Man wird gewiß fragen, wie Hr. Gandais seine gemischten
Silberarbeiten bloß um den Preis der Façon der aͤchten Silberarbeiten
zu liefern im Stande ist. Diese Frage ist leicht zu beantworten. Die Metalle, die er
anwendet, besizen naͤmlich die hoͤchste Geschmeidigkeit; sein Silber
ist sogenanntes Jungfernsilber von 999 Hundertel Gehalt, welches sich sehr leicht
auswalzen, sehr leicht und schnell aushaͤmmern, und mit groͤßter
Vollkommenheit ausschlagen laͤßt, waͤhrend es zugleich der
schoͤnsten Politur faͤhig ist. Das Silber, welches die Silberarbeiter
verbrauchen, ist bei Weitem nicht so fein, und laͤßt sich daher auch weit
schwerer und viel langsamer verarbeiten; es erfordert mehr Arbeit, ein
oͤfteres Anlassen und laͤßt sich auch nur schwer ausschlagen, so daß
die Silberarbeiter die meisten Verzierungen mit Muͤhe gießen, modelliren,
ciseliren etc. muͤssen. Aus dieser Ersparniß an Handarbeit allein ergibt sich
ein solcher Vortheil zu Gunsten der gemischten Silberarbeiten, daß diese lezteren
selbst um den bloßen Preis der Façon der aͤchten Silberarbeiten noch
mit Vortheil fabricirt werden koͤnnen.
Die Fabrikate des Hrn. Gandais zeigen eine Pracht, einen
Reichthum und eine Eleganz, die man bisher bei uns in diesem Fabrikationszweige
vermißte. Man wird zwar finden, daß einige derselben der gegenwaͤrtigen Mode
zu Liebe mit Verzierungen, wie mit Guirlanden, Kraͤnzen, Borduͤren,
Fruͤchten, Faunkoͤpfen etc. uͤberladen sind; allein alle diese
Verzierungen sind doch wenigstens polirt, und daher leichter zu puzen, als das Matte
an den Silberarbeiten, welches zwar anfangs sehr gut aussieht, aber, wenn es ein Mal angelaufen oder
unrein geworden, nur mehr im Feuer gereinigt werden kann.

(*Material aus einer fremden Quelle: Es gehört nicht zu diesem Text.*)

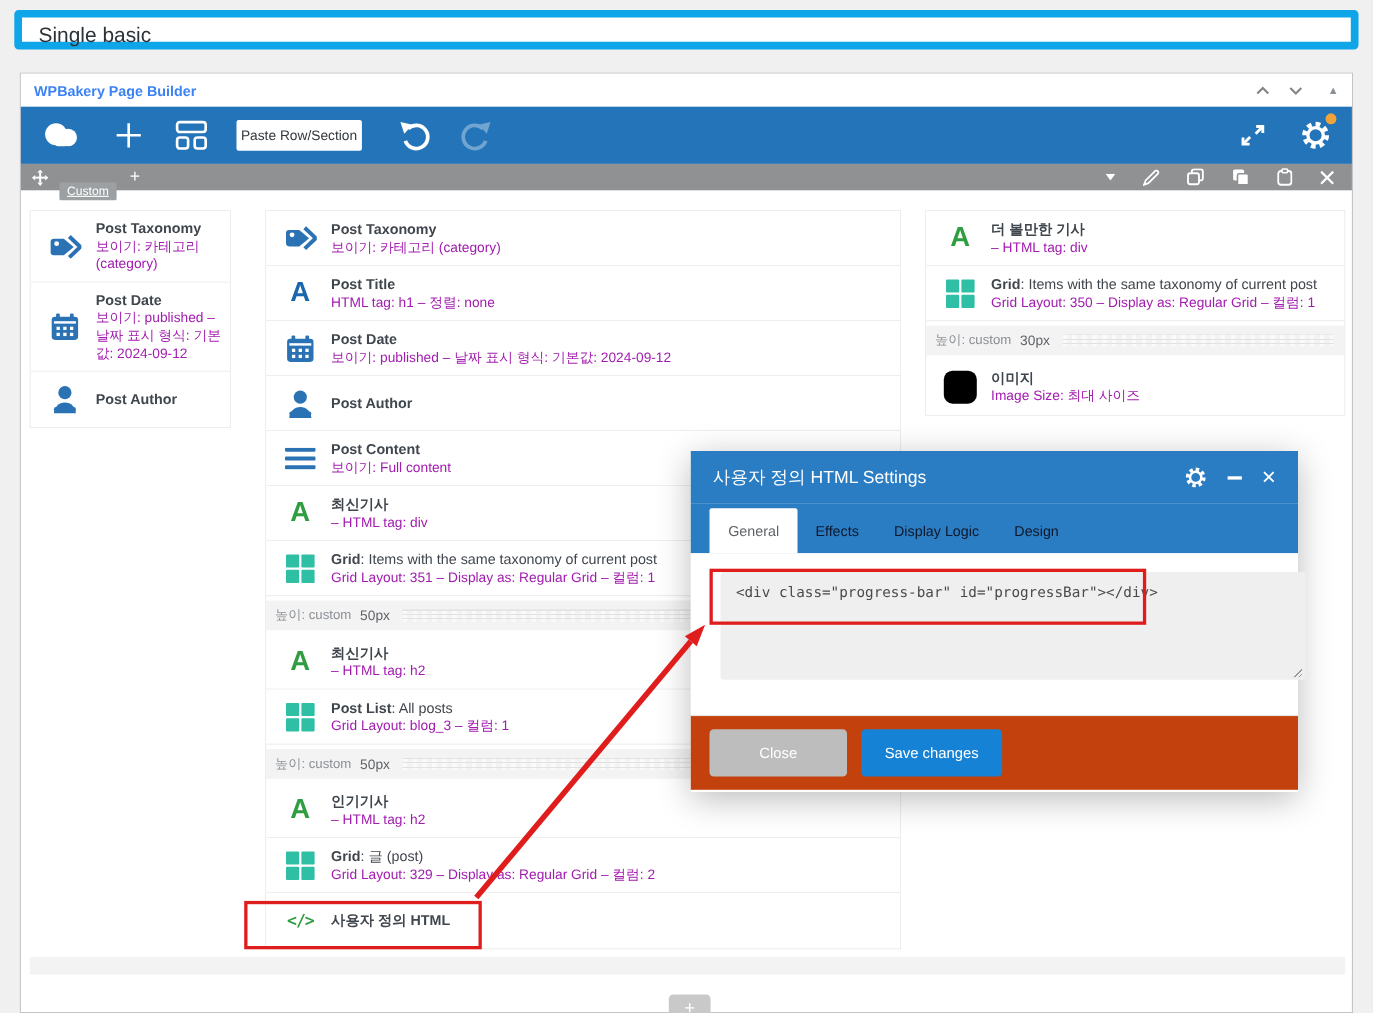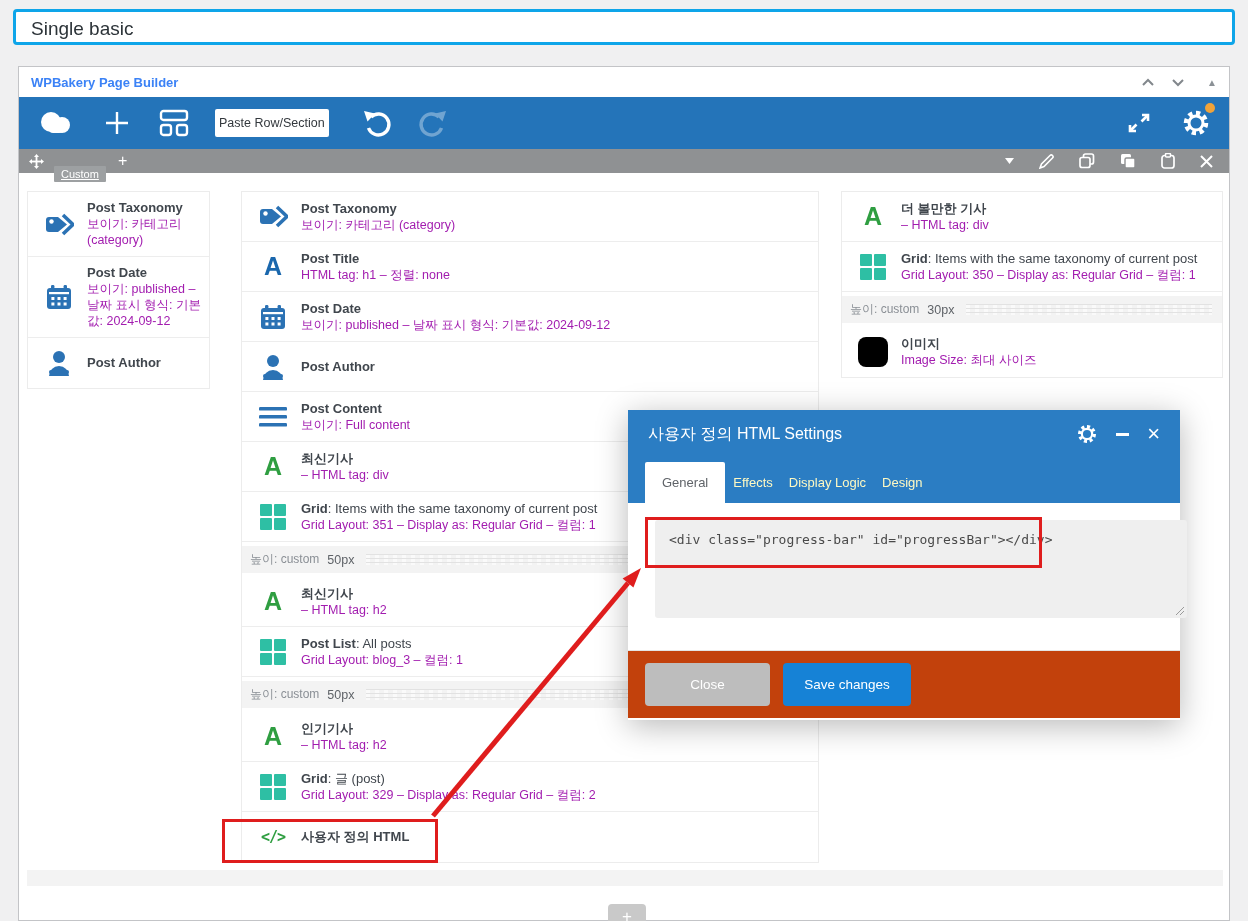"Single basic" .title-field { border: 3px solid #0ea5e9 -> 7px solid #0ea5e9 }
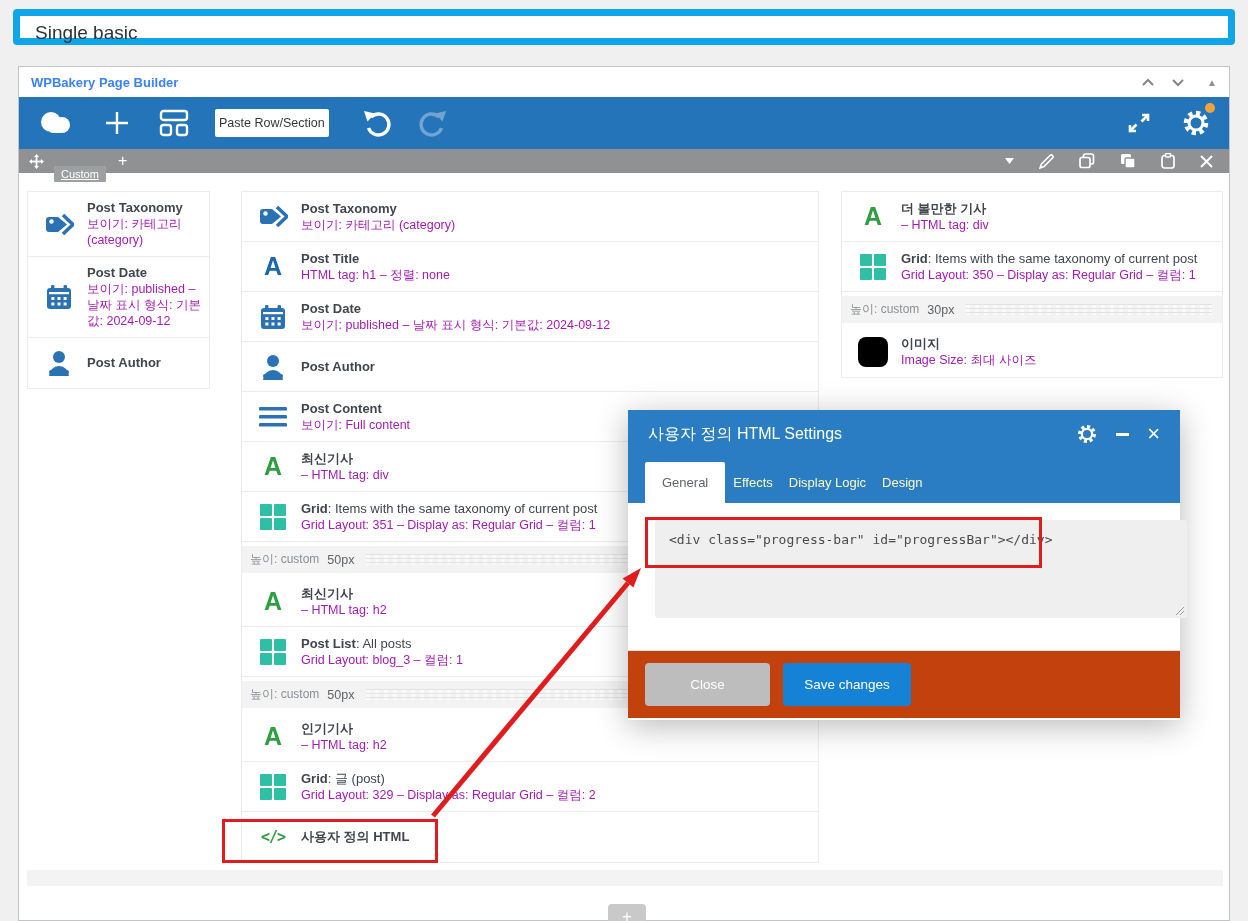"Effects" .tab { color: #fef9c3 -> #0f172a; padding: 13px 8px -> 13px 16px }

Aus allem diesem erhellt, daß Hr. Gandais die von ihm
erfundene gemischte Silberarbeiterkunst nur durch zahlreiche Versuche, durch eine
seltene und unermuͤdliche Ausdauer, und durch große Capitalvorschuͤsse
auf diesen Grad von Vollkommenheit bringen konnte; daß seine Fabrikate eine
Dauerhaftigkeit und Soliditaͤt besizen, welche man bisher an
Gegenstaͤnden dieser Art vermißte; daß sie nebstdem alle bisherigen
Leistungen an Wohlfeilheit und Eleganz uͤbertreffen, und daß er Frankreich
endlich von dem Tribute befreite, den es sonst in diesem Fabrikationszweige an
England entrichtete. Die Commission schlaͤgt daher vor, Hrn. Gandais als Anerkennung seiner Verdienste von Seite der
Gesellschaft die goldene Medaille erster Classe zustellen zu lassen.